ConocoPhillips (COP) has become the first company building a liquefied natural gas project fed by coal seam gas to acknowledge that it probably won't get as much money for its product than a traditional LNG project, analysts at Credit Suisse said Tuesday.

Five separate ventures are planning to make history by converting CSG to LNG for export - a feat that's never been achieved anywhere in the world to date - and they're all trying to pull it off at the port city of Gladstone in Queensland state.

An unconventional source of gas, coal seam gas is around 98% methane and therefore is drier and has a lower heating value than conventional LNG.
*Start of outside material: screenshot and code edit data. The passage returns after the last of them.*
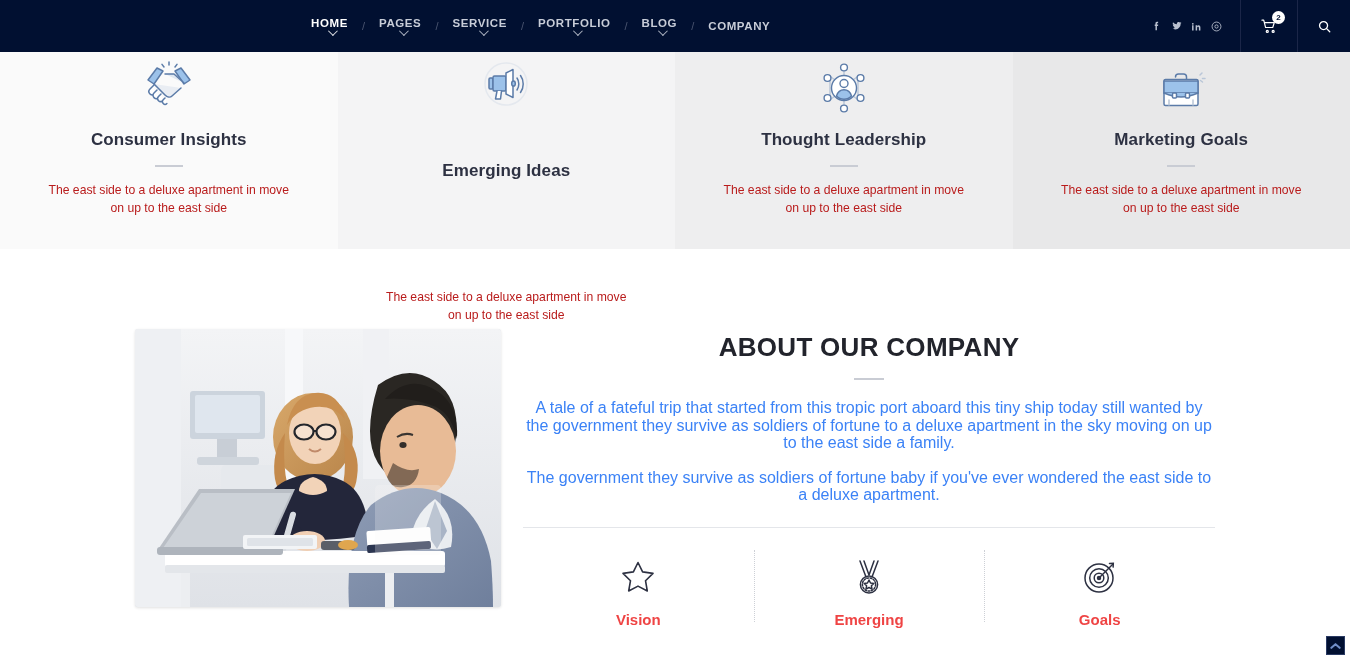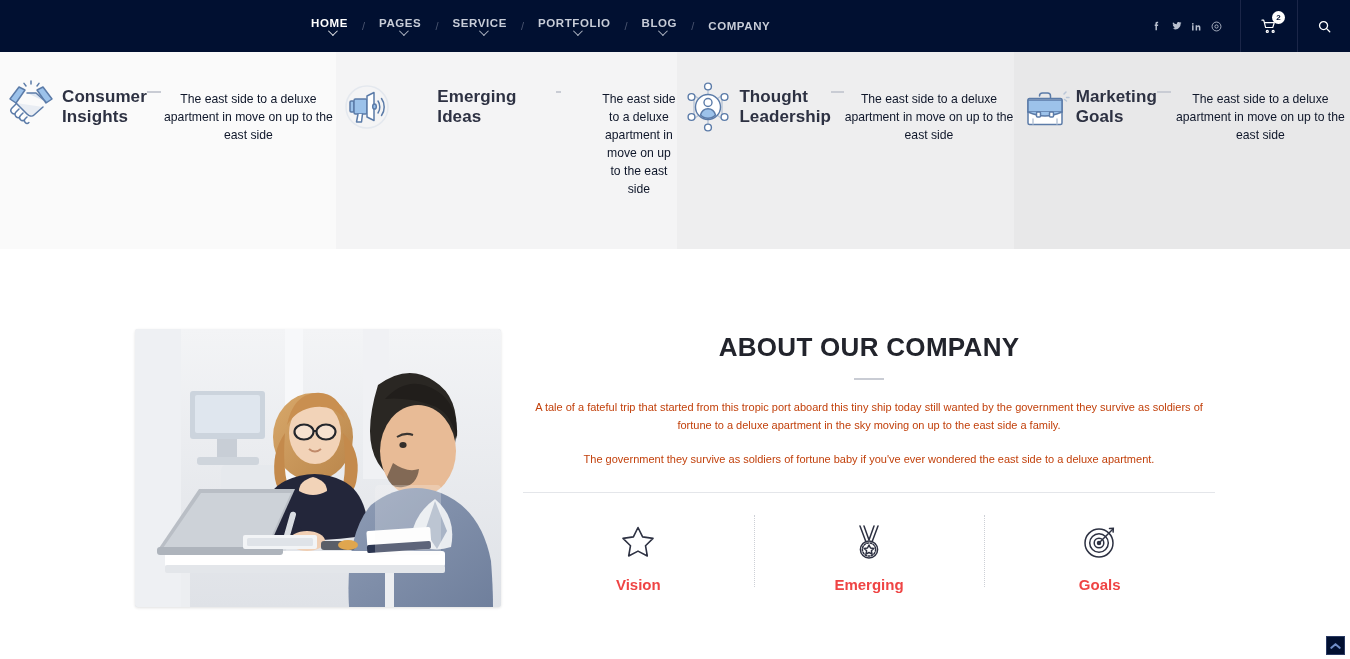"Consumer Insights" .feature { align-items: flex-start -> center; flex-direction: row -> column; padding-top: 24px -> 5px }
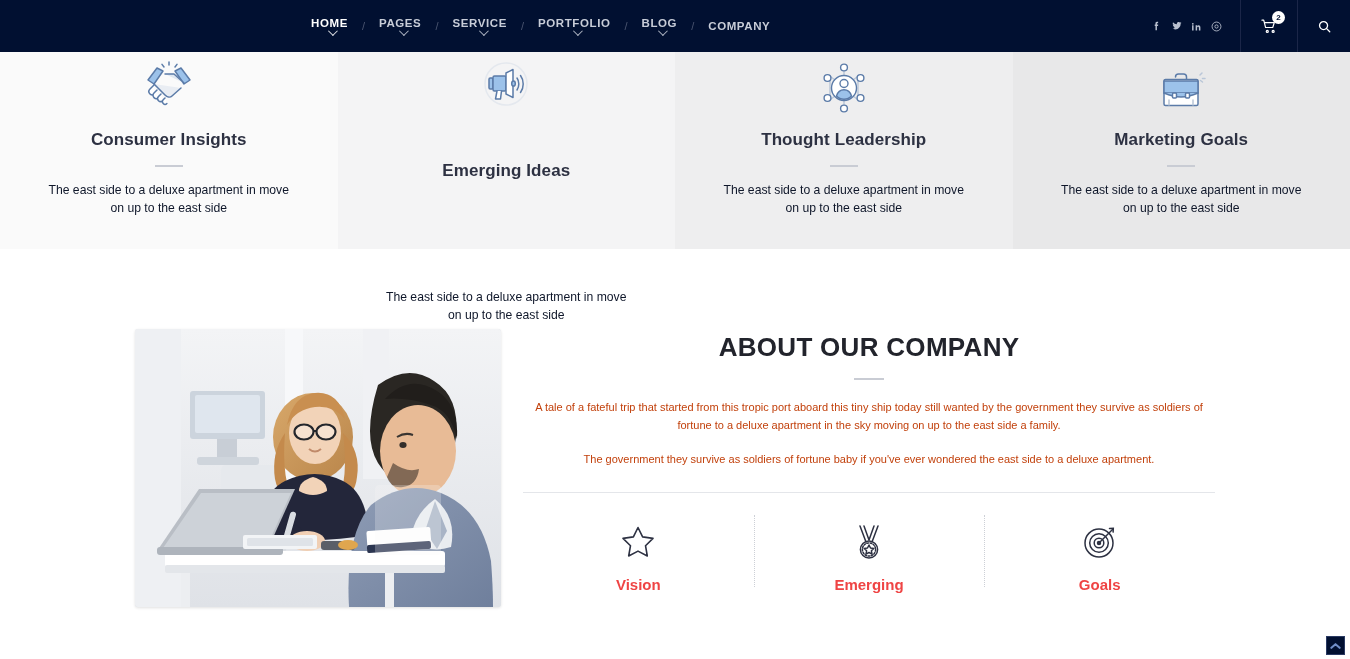"The east side to a" .feature-desc { color: #0f172a -> #b91c1c }
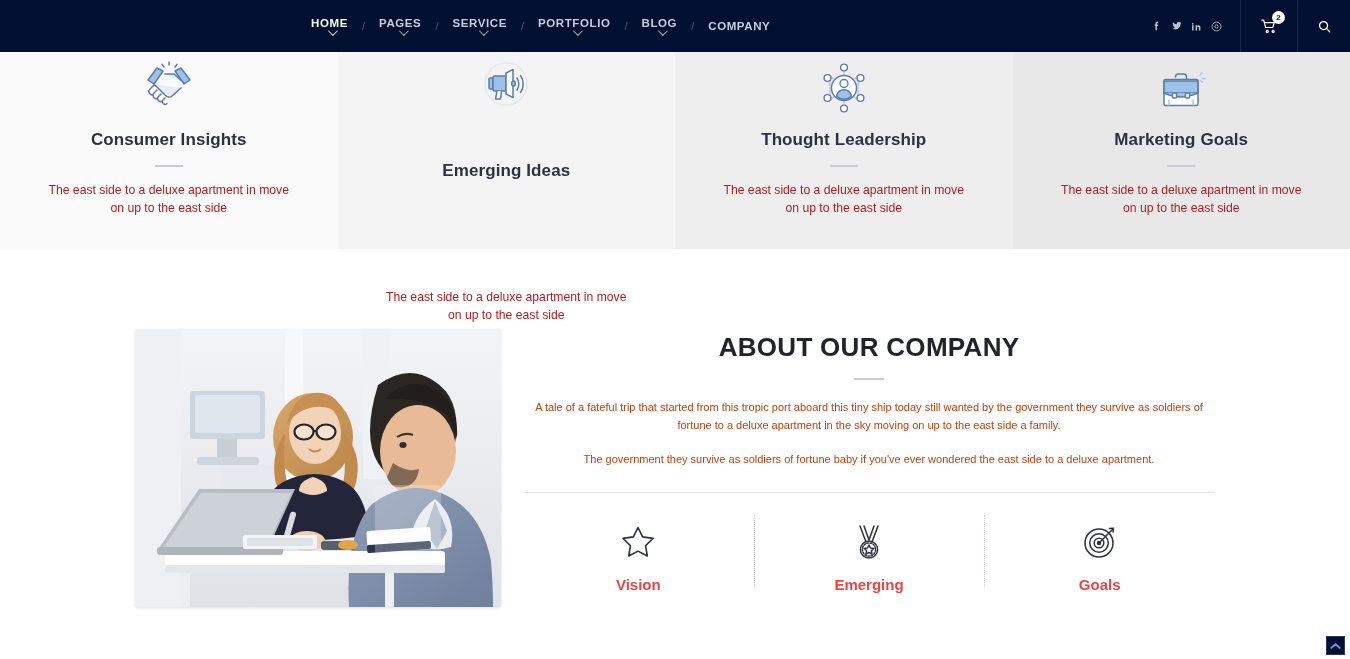"A tale of a fateful" .about-para { color: #c2410c -> #3b82f6; font-size: 11px -> 16px }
Most analysts expect that participating companies will have to offer a discount on their LNG to account for CSG's lower calorific value, especially in Japan, where some utilities have stricter quality control standards.

Executives from companies involved in the projects have consistently played down such concerns despite some analysts estimating they will have to slash the price of their product by about 10%.

Andrew Williams and Jenny Wong, energy analysts at Credit Suisse, said in a client note that Credit Suisse's team of U.S. energy analysts recently met with the president of ConocoPhillips' Australian operation, Joe Marushack.

Credit Suisse said that he indicated that CSG's lower calorific content is likely to impact the price that ConocoPhillips' Gladstone LNG joint venture with Origin Energy Ltd. (ORG.AU) can get for its gas. He said the gas would either be sold as leaner LNG, or sold to customers who will spike it with liquefied petroleum gas to lift its heating value.

"We believe this is the first time a major CSG JV has publicly acknowledged the pricing issue," Williams and Wong said.

A comment from ConocoPhillips and Origin's LNG joint venture, Australia Pacific LNG, wasn't immediately available.

Apart from ConocoPhillips' venture with Origin, other vehicles trying to build LNG plants at Gladstone using CSG include a pairing between Santos Ltd. (STO.AU) and Malaysia's Petroliam Nasional Berhard (PET.YY), and standalone projects from BG Group PLC (BG.LN) and Royal Dutch Shell PLC (RDSB.LN). Liquefied Natural Gas Ltd. (LNG.AU) has a smaller-scale project in the works.

The price they get for their gas is critical to the economics of their developments and important information for investors and analysts trying to calculate likely rates of return.

Several projects have already signed a customer but none have disclosed the pricing terms of the deals.

Like most analysts, Credit Suisse expects BG Group's to be the first of the four large-scale projects to make a final investment decision, although risks of delay exist for the others, it said.

The broker has stuck to its estimate that LNG from CSG will be sold at a 10% discount to traditional LNG from natural gas, which is typically sold at a 15% discount to oil price parity.

Santos Vice President Gladstone LNG Rick Wilkinson said in June that CSG's lower heating value isn't fazing the Japanese and that spiking LNG with LPG is cheap and "not rocket science".

Wilkinson said Japan has been importing low heating value gas from Alaska since the late 1960s and that some oncoming LNG projects sourced with traditional natural gas were "at the lower end of the scale" in terms of their product's heating value anyway.

At odds with that sentiment, a person familiar with the situation said last month that Tokyo Electric Power Co. (9501.TO) isn't likely to buy stakes in Australian liquefied natural gas projects that use coal seam gas as feedstock, or sign any long-term supply deals.

This follows discussions between the utility, known as Tepco, and the developers of several Gladstone LNG projects, including Santos, the person said.

However, just days later, Japan's Toyota Tsusho Corp. (8015.TO), partly owned by Toyota Motor Corp. (7203.TO) agreed to buy the first 1.5 million-tons-a-year of LNG from Liquefied Natural Gas Ltd.'s proposed smaller-scale Fisherman's Landing project at Gladstone.

Arrow Energy Ltd. (AOE.AU) has agreed to feed that project and its chief executive, Nick Davies, said Sep. 29 that there are many Japanese LNG users interested in buying LNG produced from CSG.